▶ **Required action**
Copy exactly the lines from the one containing "<span>Predicted stars</span>" through the last line of the records, both included, and nothing more.

[Source records]
★ ★ ★ ★ ★ ★ ★
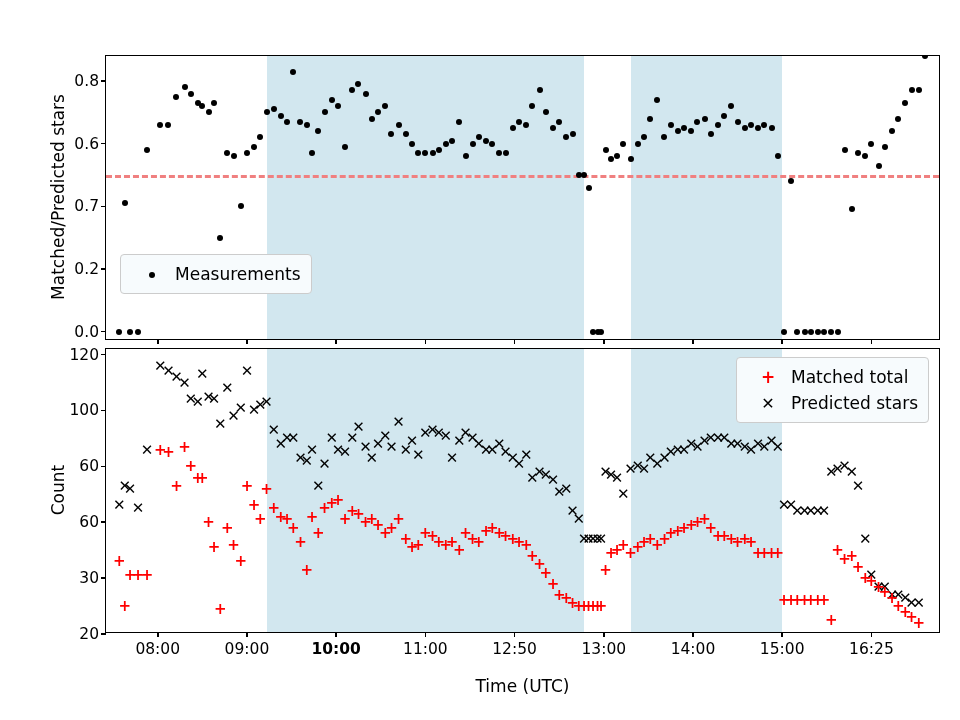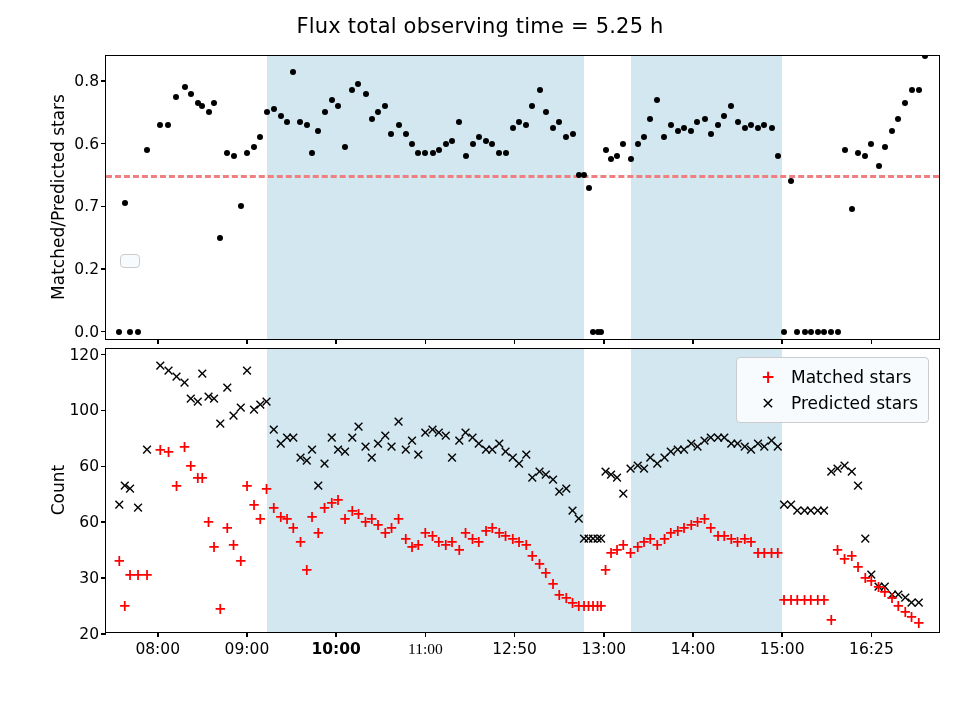--- a/index.html
+++ b/index.html
@@ -27,21 +27,20 @@
   .legkey{width:46px;text-align:center;display:inline-block;}
   .legdash{display:inline-block;width:34px;height:0;border-top:3px dashed #f08080;}
   #legend-top{left:14px;top:198px;}
   #legend-bot{right:10px;top:8px;}
 </style>
 </head>
 <body>
 
 <div id="figure">
 
-  <div class="title">Flux total observing time = 5.25 h</div>
 
   <div class="axes" id="ax-top">
     <div class="plotclip" id="clip-top">
         <div class="shade" style="left: 160.577px; width: 317.585px; background: rgb(210, 231, 239);"></div>
         <div class="shade" style="left: 524.551px; width: 151.656px; background: rgb(210, 231, 239);"></div>
         <div class="thresh" style="top: 119.011px; border-top-color: rgb(240, 128, 128);"></div>
         <div class="dot" style="left: 13.3814px; top: 275.604px; background: rgb(0, 0, 0);"></div>
         <div class="dot" style="left: 18.734px; top: 147.198px; background: rgb(0, 0, 0);"></div>
         <div class="dot" style="left: 24.0865px; top: 275.604px; background: rgb(0, 0, 0);"></div>
         <div class="dot" style="left: 32.1154px; top: 275.604px; background: rgb(0, 0, 0);"></div>
@@ -171,20 +170,24 @@
         <div class="ytick" style="top: 212.967px;">0.2</div>
         <div class="ytickmark" style="top: 212.167px;"></div>
         <div class="ytick" style="top: 150.33px;">0.7</div>
         <div class="ytickmark" style="top: 149.53px;"></div>
         <div class="ytick" style="top: 87.6923px;">0.6</div>
         <div class="ytickmark" style="top: 86.8923px;"></div>
         <div class="ytick" style="top: 25.0549px;">0.8</div>
         <div class="ytickmark" style="top: 24.2549px;"></div>
       </div>
     <div class="legend" id="legend-top">
+        <div class="legrow">
+          <span class="legkey"><span style="display:inline-block;width:6px;height:6px;border-radius:50%;background:#000000;vertical-align:middle;"></span></span>
+          <span>Measurements</span>
+        </div>
       </div>
   <div class="xtickmark" style="left: 50.9415px; top: 100%;"></div>
       <div class="xtickmark" style="left: 140.151px; top: 100%;"></div>
       <div class="xtickmark" style="left: 229.36px; top: 100%;"></div>
       <div class="xtickmark" style="left: 318.57px; top: 100%;"></div>
       <div class="xtickmark" style="left: 407.779px; top: 100%;"></div>
       <div class="xtickmark" style="left: 496.988px; top: 100%;"></div>
       <div class="xtickmark" style="left: 586.198px; top: 100%;"></div>
       <div class="xtickmark" style="left: 675.407px; top: 100%;"></div>
       <div class="xtickmark" style="left: 764.617px; top: 100%;"></div>
@@ -454,39 +457,40 @@
         <div class="ytick" style="top: 5.58824px;">120</div>
         <div class="ytickmark" style="top: 4.78824px;"></div>
       </div>
     <div id="ticks-bot-x">
         <div class="xtick" style="left: 51.7415px;">08:00</div>
         <div class="xtickmark" style="left: 50.9415px;"></div>
         <div class="xtick" style="left: 140.951px;">09:00</div>
         <div class="xtickmark" style="left: 140.151px;"></div>
         <div class="xtick" style="left: 230.16px; font-weight: bold;">10:00</div>
         <div class="xtickmark" style="left: 229.36px;"></div>
-        <div class="xtick" style="left: 319.37px; font-family: Liberation Serif, serif;">11:00</div>
+        <div class="xtick" style="left: 319.37px;">11:00</div>
         <div class="xtickmark" style="left: 318.57px;"></div>
         <div class="xtick" style="left: 408.579px;">12:50</div>
         <div class="xtickmark" style="left: 407.779px;"></div>
         <div class="xtick" style="left: 497.788px;">13:00</div>
         <div class="xtickmark" style="left: 496.988px;"></div>
         <div class="xtick" style="left: 586.998px;">14:00</div>
         <div class="xtickmark" style="left: 586.198px;"></div>
         <div class="xtick" style="left: 676.207px;">15:00</div>
         <div class="xtickmark" style="left: 675.407px;"></div>
         <div class="xtick" style="left: 765.417px;">16:25</div>
         <div class="xtickmark" style="left: 764.617px;"></div>
       </div>
     <div class="legend" id="legend-bot">
         <div class="legrow">
           <span class="legkey"><span style="color:#ff0000;font-weight:bold;font-size:17px;">+</span></span>
-          <span>Matched stars</span>
+          <span>Matched total</span>
         </div>
         <div class="legrow">
           <span class="legkey"><span style="color:#000000;font-weight:bold;font-size:16px;">✕</span></span>
           <span>Predicted stars</span>
         </div>
       </div>
   </div>
   <div class="ylabel" id="ylab-bot" style="width: 285px; left: 105px; top: 490.5px; margin-left: -190.5px; margin-top: -11px;">Count</div>
 
+  <div class="xlabel">Time (UTC)</div>
 </div>
 
 </body></html>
★ ★ ★ ★ ★ ★ ★
▶ **Solution for this task**
           <span>Predicted stars</span>
         </div>
       </div>
   </div>
   <div class="ylabel" id="ylab-bot" style="width: 285px; left: 105px; top: 490.5px; margin-left: -190.5px; margin-top: -11px;">Count</div>
 
+  <div class="xlabel">Time (UTC)</div>
 </div>
 
 </body></html>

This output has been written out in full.